Monday, October 04, 2010

Falling stars: It does get better

It is hard not to be affected by the disturbing amount of recent suicides related to homophobic bullying.  The world can be such a lonely hostile place when your growing up gay.  School is hard enough to survive without having to deal with the self doubt, fear of exposure and outright hatred of others on a daily basis.

In the complex social structure of elementary school I was pretty much a weird dork.  I had few social skills and ton of social anxiety.   The bullying peaked in junior high.   I was the shortest guy in my class with a newly found sharp tongue and the ability to run and dodge like the wind.  I used these skills often. The funny thing about bullies is they rarely have the ability to self reflect and because I knew I was different from a very young age that is all I ever did.  I may not have been able to punch my way to revenge but I could certainly  throw a few verbal jabs at the assholes as they tried to take me down.  I became and expert at pushing peoples buttons especially bullies, often to my own detriment.   I took a supreme joy in the knowledge that despite the fact that i was currently getting: shoved in a snow drift, pink bellied, wedgied, pantsed, punched that i could get in the dudes head and piss him off even more.

During those years I also found that I could take pretty much whatever was thrown at me.  A punch to the face or stomach just didn't hold the fear that used to.  I had been punched before and I survived.

I came into my own in highschool.  The bullying died down and I managed to come out of my shell a bit.  I started the selection of friends who I would eventually feel safe coming out to.  I was still filled with so much doubt, self hatred and confusion as to why I had these feelings.  This all intensified when I started taking acutane for some really terrible acne.   This was just before they discovered that it caused depression and suicides.  I was on a really strong dose and ended up in a deep 12 month depression.

I wrote terrible poetry and dramatically considered how much easier it would be if i was dead almost nightly.   I thought constantly about how I should do it.  Who would come to the funeral?  What would my parents say?  Who would get my comic books? Now looking back I am sure I was like one of the goth kids on south park without the black clothes, eyeshadow and Bauhaus.

During this time I figured out a way to compartmentalize things really well.  In fact few would have known that I was terribly depressed or struggling with my sexuality.   I put on a really good front.  While this worked great for survival back then it has led to many troubles since.  It is hard to be a complete and happy person when you start boxing yourself up into pieces.

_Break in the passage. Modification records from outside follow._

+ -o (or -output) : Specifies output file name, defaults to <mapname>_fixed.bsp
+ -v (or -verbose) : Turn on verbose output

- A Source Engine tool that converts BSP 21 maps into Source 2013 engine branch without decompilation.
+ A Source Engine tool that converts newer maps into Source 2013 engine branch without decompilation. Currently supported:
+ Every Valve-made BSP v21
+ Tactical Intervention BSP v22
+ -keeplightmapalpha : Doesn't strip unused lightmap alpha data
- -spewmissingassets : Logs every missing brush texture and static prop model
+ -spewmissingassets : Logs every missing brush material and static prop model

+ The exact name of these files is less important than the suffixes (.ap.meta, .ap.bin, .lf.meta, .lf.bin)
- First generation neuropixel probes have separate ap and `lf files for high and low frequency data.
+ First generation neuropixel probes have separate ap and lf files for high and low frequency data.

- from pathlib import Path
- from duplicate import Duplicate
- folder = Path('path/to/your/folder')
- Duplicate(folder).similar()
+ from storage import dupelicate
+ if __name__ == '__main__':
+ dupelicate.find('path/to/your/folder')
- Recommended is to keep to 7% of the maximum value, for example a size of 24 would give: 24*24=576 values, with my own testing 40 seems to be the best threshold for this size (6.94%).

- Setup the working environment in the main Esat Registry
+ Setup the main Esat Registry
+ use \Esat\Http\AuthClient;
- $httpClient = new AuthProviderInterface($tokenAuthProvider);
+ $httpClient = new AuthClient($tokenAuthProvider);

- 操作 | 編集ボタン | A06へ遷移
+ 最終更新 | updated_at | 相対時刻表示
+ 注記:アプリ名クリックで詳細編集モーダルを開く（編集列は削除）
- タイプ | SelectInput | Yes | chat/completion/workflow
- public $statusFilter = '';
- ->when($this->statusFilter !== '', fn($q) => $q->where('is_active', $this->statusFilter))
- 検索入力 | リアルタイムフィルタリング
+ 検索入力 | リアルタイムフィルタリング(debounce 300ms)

Eventually the acutane stopped and the depression faded to a dark hum of anxiety deep in me.  I drank to deal with it (and drank more and more in university).  There were times I felt like I would never escape especially when I started leading a double life; closeted to family vs out to friends.  As I said nothing good comes from compartmentalization and even less good comes from double lives.  Eventually I made  my way through to self acceptance.  I unpacked the compartments and started to live the life I never thought I deserved.  Much of this difficult journey has been documented on this blog and my old tripod site.


There were many dark times and close calls.  I treat this glibly now but back then it felt like I was in a dark pool at night constantly about to drown and just able to keep my head above water.  

Eventually the sun rose and the pool drained and I was left to pick up the pieces I had chopped myself into for survival.  Now nothing is perfect nor will it ever be my journey is far from over and I have much work to do.  

If I could go back and sit with that sad teen sobbing in his bedroom writing bad poetry at 3 AM it would be this:
Everyone is broken to some degree and when they try and bully you or take you down it is not a reflection of how you are broken it is a reflection of them. You are not like the people around you but that doesn't make you a freak.  You are not normal and you should never want to be. You are worthy to love and to be loved even if who you love isn't a woman.  You need perspective.  You need to forgive yourself and let go.  

Here is a video from the You Are loved- Glowstick vigil for the youth we have lost. Via joe.my.god.

2 comments:

Reneé said...

Excellent post about it getting better.

Brian said...

Your posts on coming out are among my favorites...you shine when you write them. There's a real depth of sincere feeling showing here.
Living life in compartments and a double life...I know what you are talking about, Aaron. I still do that every day. Difference is in middle age the social/emotional skills are more highly developed and I can cover up so much better.

Not a good thing for the long term, though. I've come out to several people recently, and each time it feels better and another part of the weight is removed.

I'm hoping many young gay men and women read this and get the help they need!